Мне все еще было больно, но боль уже была иной. С примесью неизведанного удовольствия.
Я захлебывалась чувствами. Из-за наплыва атакующих эмоций я практически задыхалась. Но Север не позволял. Он делился со мной собственным дыханием. Позволял дышать им, а сам он дышал только мной.

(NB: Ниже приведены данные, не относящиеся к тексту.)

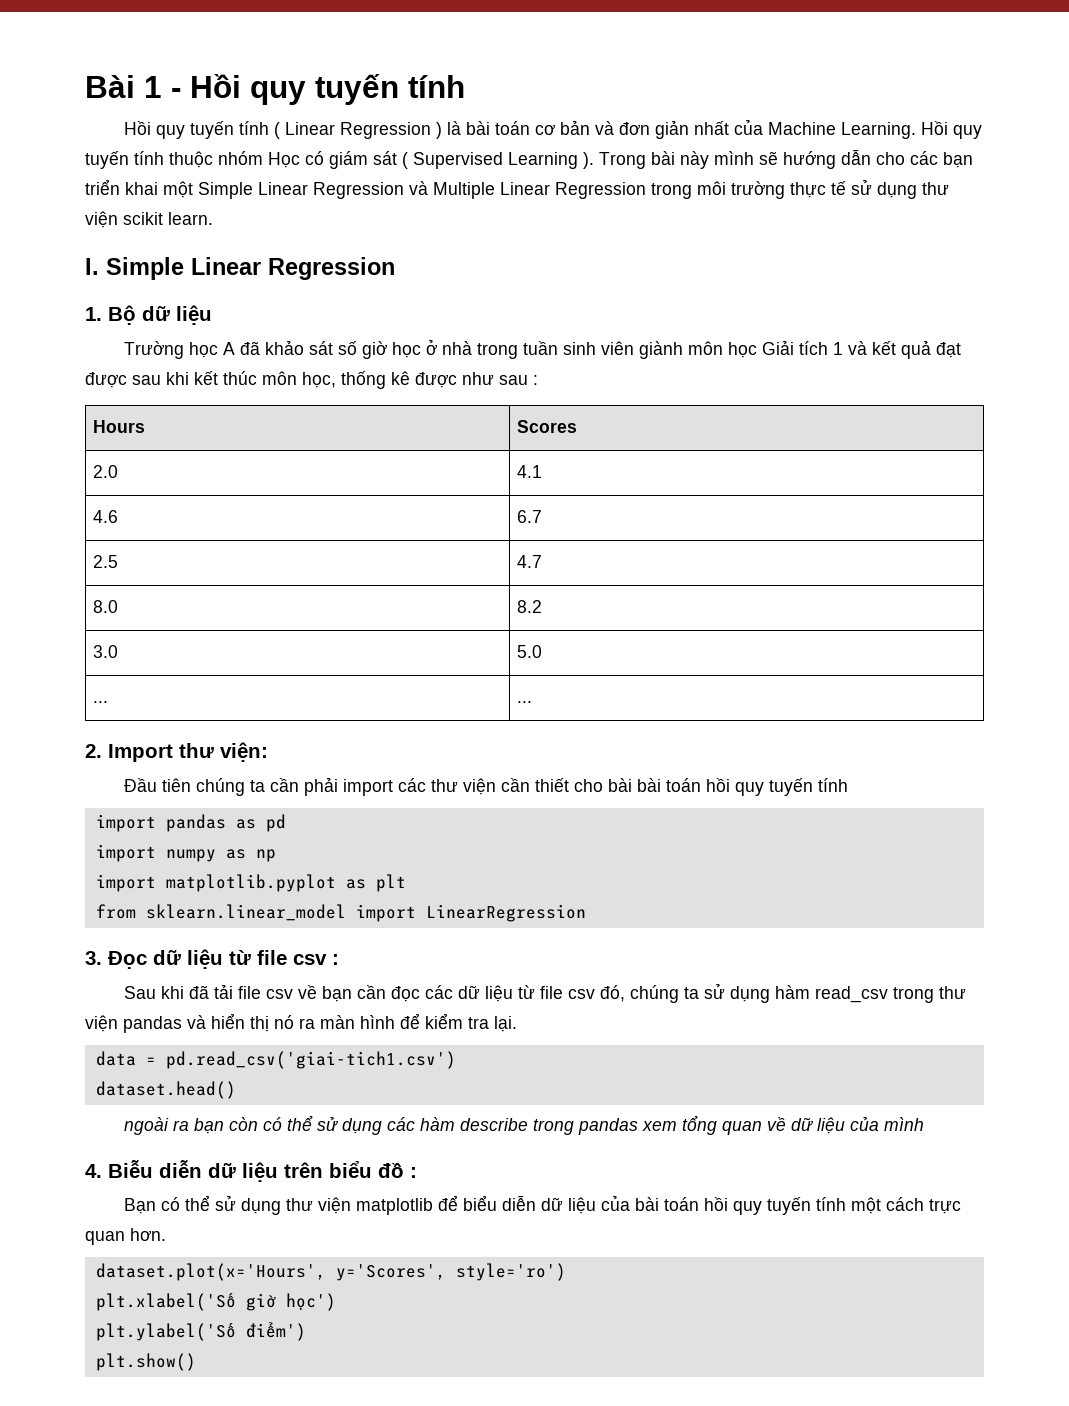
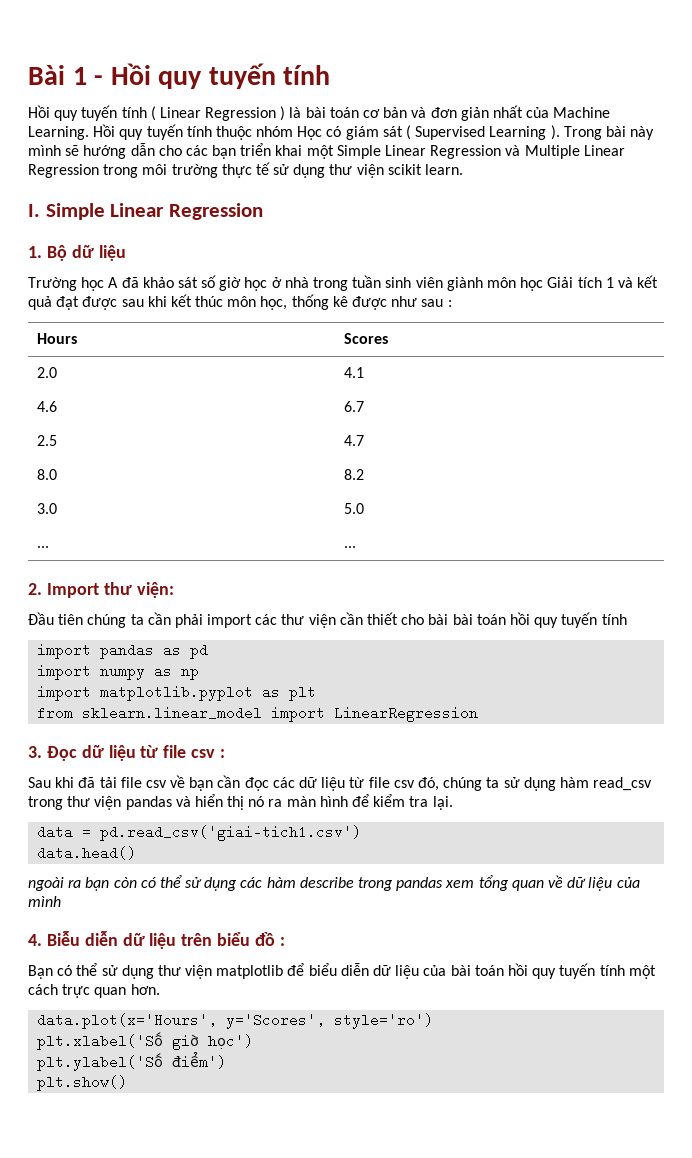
[95,1081,236,1099] dataset.head() -> [37,846,137,860] data.head()
[95,1263,326,1281] dataset.plot(x='Hours', -> [37,1013,218,1029] data.plot(x='Hours',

Упивался мной. Ласкал меня до беспамятства. Неустанно целовал до трясучки. Одаривал трепетом. Зарывался лицом в груди, кусая плоть, собирая языком бисеринки пота, электризуя кожу. И вскоре Север поставил точку в нашем общем безумии. Он кончил, содрогаясь внутри меня и заполняя комнату блаженным стоном с легкой хрипотцой.
Глава 22. Быть честным
— Ты как, крох? Жива? Искусственное дыхание не требуется? — шутил Север, возвращая меня в реальность после прилично затянувшегося молчания.
Несмотря на каламбур, в его словах я уловила заботу и некий трепет, которые остались при нем и после всего случившегося.
Выскользнув из меня, он перевалился на кровать. Устроился рядом со мной, положив голову на ту же подушку. Он по-прежнему удерживал одну мою руку в своей. Не крепко, но все же.
Довлатов так же тяжело дышал, как после спринтерского забега. Грудь его энергично вздымалась и опадала. Кубики пресса были гораздо выраженными, нежели чем обычно. Благодаря проникающему в комнату свету уличных фонарей я могла видеть на его лбу и висках поблескивающую испарину, а на переносице — все ту же залегшую складку. Он размышлял о чем-то, глядя на наши переплетенные пальцы.